Paris Migrants Eclipsed by Calais Say Britain’s Not for ThemGregory Viscusi
Mohammed Habbib left Darfur three years ago, reaching France in early June and requesting political asylum. The 28-year-old says he has no interest in going to Britain.
That’s the case with about 200 other migrants from 10 countries who July 31 occupied an empty former high school in northeast Paris. Another 300 have been living for the past year under a bridge near the French capital’s Gare d’Austerlitz train station.
“It’s simply not true that all migrants dream of reaching England,” said Valerie Osouf, a documentary filmmaker who is part of a group helping migrants at what used to be the Jean Quarre school. “They’ll stay where they can find a roof, a chance to work, and people willing to help them.”
While nightly images of several thousand migrants in Calais attempting to force their way onto trains and trucks to England have dominated television images and British media this summer, they are but a small part of a larger picture. In the first three months of this year, 185,000 people applied for political asylum in the 28-member European Union. Britain accounted for 4 percent of that total. Germany, Sweden, Italy, Hungary and France between them accounted for 80 percent.

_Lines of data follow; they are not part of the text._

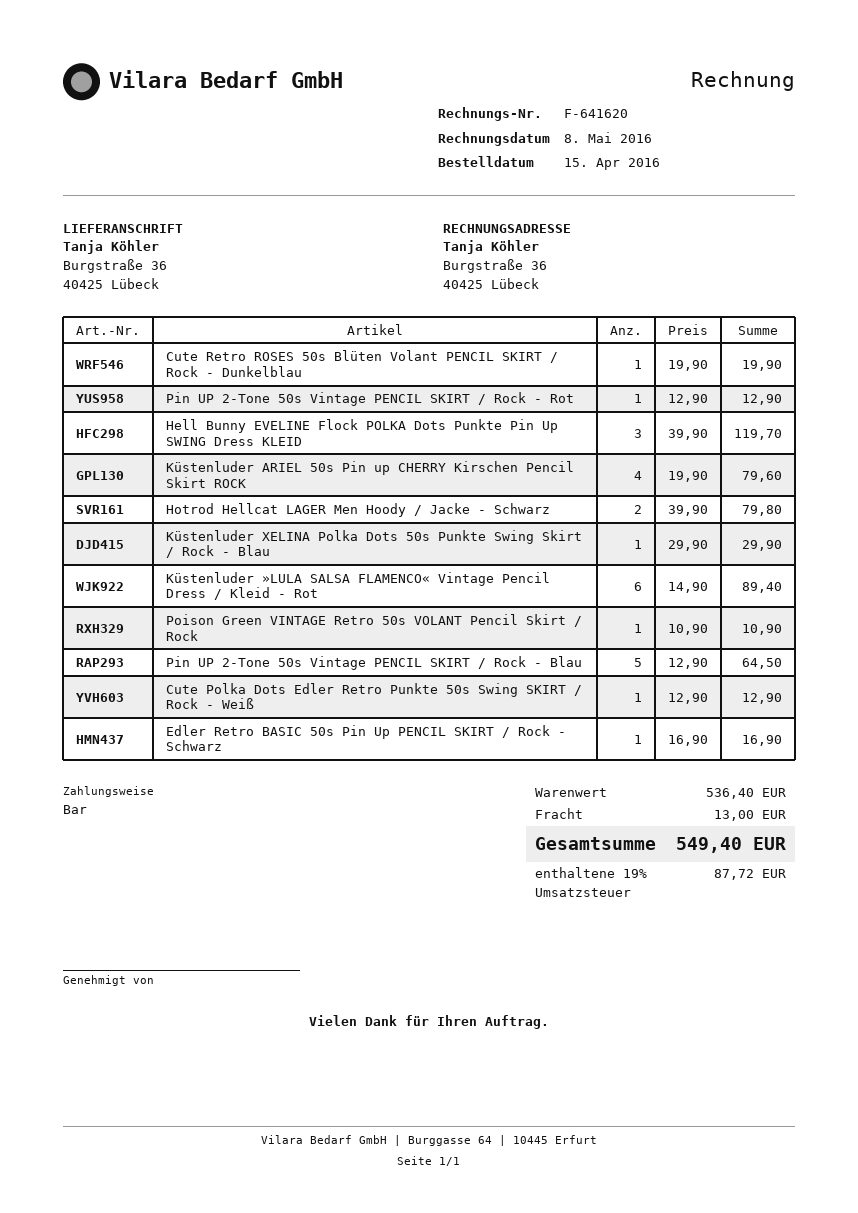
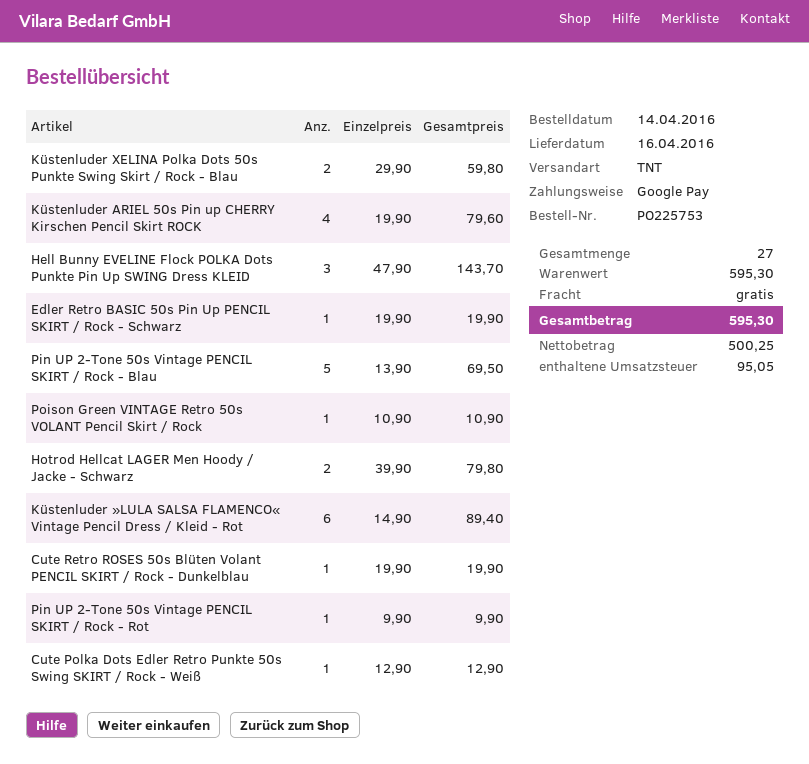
order date: 2016-04-15 -> 2016-04-14
payment method: cash -> Google Pay
Pin UP 2-Tone 50s Vintage PENCIL SKIRT / Rock - Rot: 1 x 12.90 = 12.90 -> 1 x 9.90 = 9.90
Hell Bunny EVELINE Flock POLKA Dots Punkte Pin Up SWING Dress KLEID: 3 x 39.90 = 119.70 -> 3 x 47.90 = 143.70
Küstenluder XELINA Polka Dots 50s Punkte Swing Skirt / Rock - Blau: 1 x 29.90 = 29.90 -> 2 x 29.90 = 59.80
Pin UP 2-Tone 50s Vintage PENCIL SKIRT / Rock - Blau: 5 x 12.90 = 64.50 -> 5 x 13.90 = 69.50
Edler Retro BASIC 50s Pin Up PENCIL SKIRT / Rock - Schwarz: 1 x 16.90 = 16.90 -> 1 x 19.90 = 19.90
subtotal: 536.40 -> 595.30
shipping: 13.00 -> 0.00
tax: 87.72 -> 95.05
total: 549.40 -> 595.30

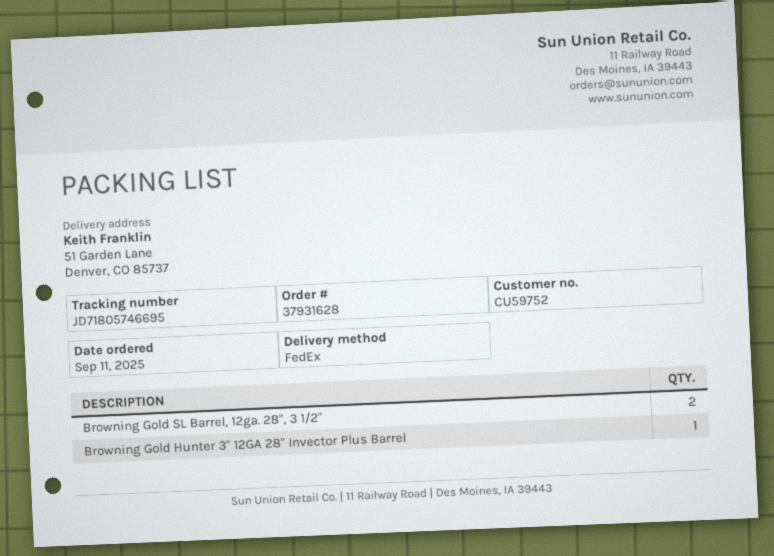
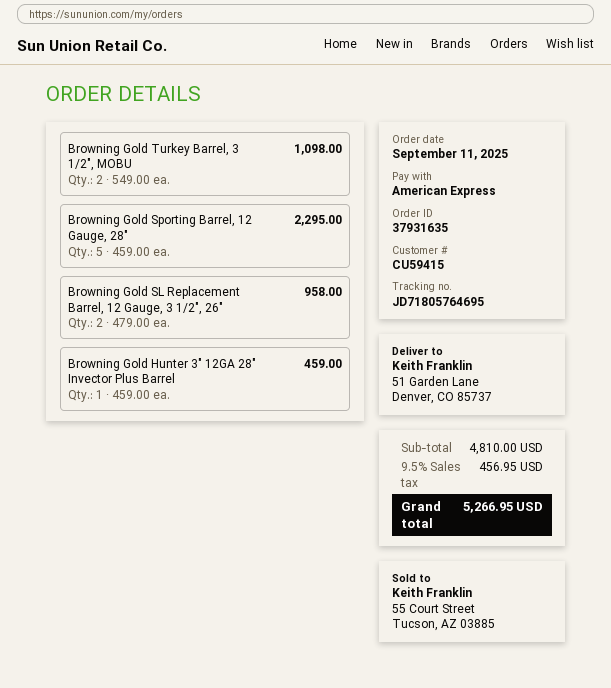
order number: 37931628 -> 37931635
customer number: CU59752 -> CU59415
tracking number: JD71805746695 -> JD71805764695
Browning Gold SL Barrel, 12ga. 28", 3 1/2": 2 -> none
Browning Gold Turkey Barrel, 3 1/2", MOBU: none -> 2
Browning Gold Sporting Barrel, 12 Gauge, 28": none -> 5
Browning Gold SL Replacement Barrel, 12 Gauge, 3 1/2", 26": none -> 2

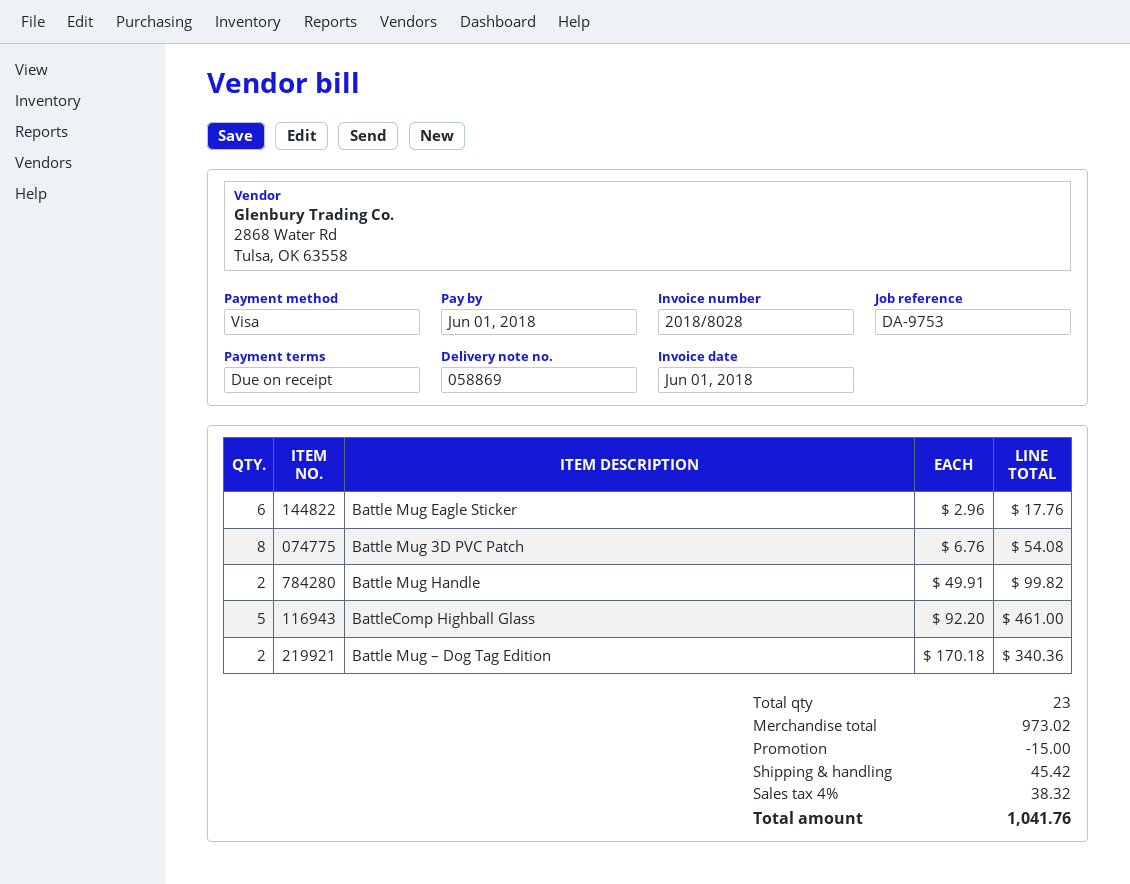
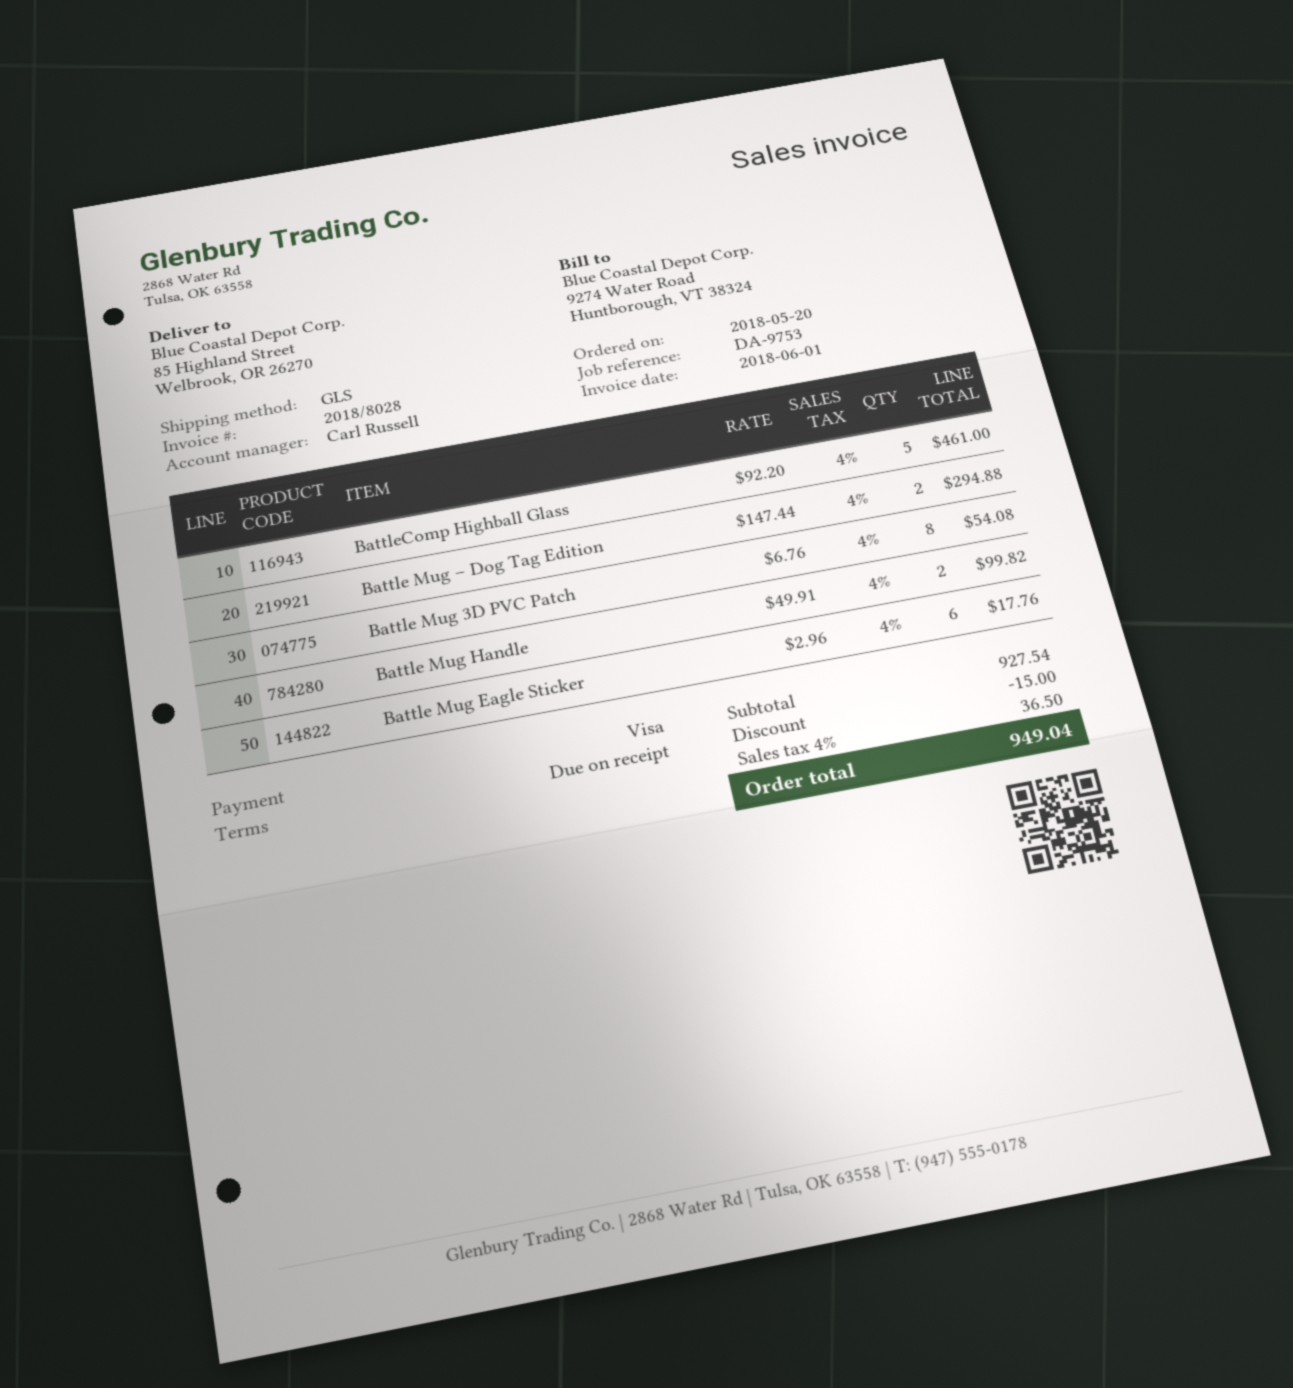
Battle Mug – Dog Tag Edition: 2 x 170.18 = 340.36 -> 2 x 147.44 = 294.88
subtotal: 973.02 -> 927.54
shipping: 45.42 -> none
tax: 4% = 38.32 -> 4% = 36.50
total: 1041.76 -> 949.04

The case of displaced people is even more dramatic in other countries. Turkey is home to 1.7 million refugees from Syria, with another 2.2 million spread around Lebanon, Jordan, Iraq and Egypt, according to the United Nations.
In the EU, governments remain at odds over what to do with refugees who reach European shores, with most countries opposing proposed national quotas for sheltering them and weighing their cases for political asylum.
“Europe is facing an unprecedented migratory crisis,” Paris deputy mayor Bruno Julliard said at a press conference Monday.
While France has reinforced its police presence in Calais to break up migrant camps in towns near the Channel Tunnel, it is trying to deal with the plight of migrants in the capital.
“Paris must give protection to those who are fleeing violence and wars,” Julliard said.
Charities say Paris isn’t doing enough to house the migrants roaming the French capital. Julliard said the 10,000 emergency beds run by the city are full, and the city is working on identifying empty buildings that could be converted into temporary shelters.
The Jean Quarre school in a former immigrant neighborhood could become one of those buildings, after some needed work is done. Named after a local member of the Resistance executed by the Nazis, it ceased operating as a high school four years ago, and now only one of its four floors is used for extra-school activities during the school year.
On a recent day, Sudanese immigrants played soccer in the courtyard while Afghans played basketball. Volunteers recently re-activated four showers, and a grill had been set up in the corner of the courtyard to cook meals.
Ali Hussein, an Afghan, said he deposited his asylum request in September 2013 and hasn’t heard back yet. Volunteers say other migrants at the school come from Eritrea, Yemen, Libya, Egypt, Algeria, Tunisia, Mali and Guinea.
Julliard said the school needs to be evacuated so that repairs can be done, but he promised that police wouldn’t force the migrants to leave the school.
In early June, police dislodged about 470 migrants from a bridge behind Gare du Nord, the train terminus for the Eurostar high-speed service to London.
That led local inhabitants to create “La Chapelle en Lutte,” a charity group that helped the migrants take over the school and has been providing them with food and metro tickets. About 7,000 euros ($7,600) raised through crowd-funding is nearly spent and another fundraising round is planned, the filmmaker Osouf said.
Julliard said city officials asked volunteers to come up with a list of the migrants at the school, and to allow an inspection team to review health and hygiene conditions. Both requests were refused.
The volunteers say they want the city to find housing for all migrants, without distinguishing between nationalities. They suspected the visit was intended to plan an eventual evacuation.
Under EU rules, migrants must apply for asylum in the first member state they reach. In reality, most don’t stay in Italy or Greece, the most common entry points where jobs are few and the language unfamiliar. Instead, they make their way north before applying.
Nationality is big determinant of success. EU countries handed down 121,600 decisions on asylum in the first quarter, of which 46 percent were positive. The acceptance rate varied from 94 percent for Syrians, 90 percent for Eritreans, 88 percent for Iraqis, 53 percent for Sudanese and just 1 percent for Kosovars and Serbians, who are generally deemed to be economic migrants.
Under a bridge near the Gare d’Austerlitz, local volunteers provide French language lessons every evening at the migrant camp.
“They have a real determination to learn,” said Marc Naelten, a 62-year-old retired administrator from the state school system.
Akramohammed, a 27-year-old from Darfur, who said he was fished out of the Mediterranean earlier this year by the Italian navy after taking a boat from Libya, reached France in June. He said he planned to request asylum in France and had no interest in going to Britain.
“I saw on TV all these people trying to break through fences,” he said. “I don’t want to do that. I’m happy to stay here.”
As he greeted other camp habitants from Darfur, he peppered his conversation with some newly learned French expressions. “Ca va? (how’s it going?),” he asked.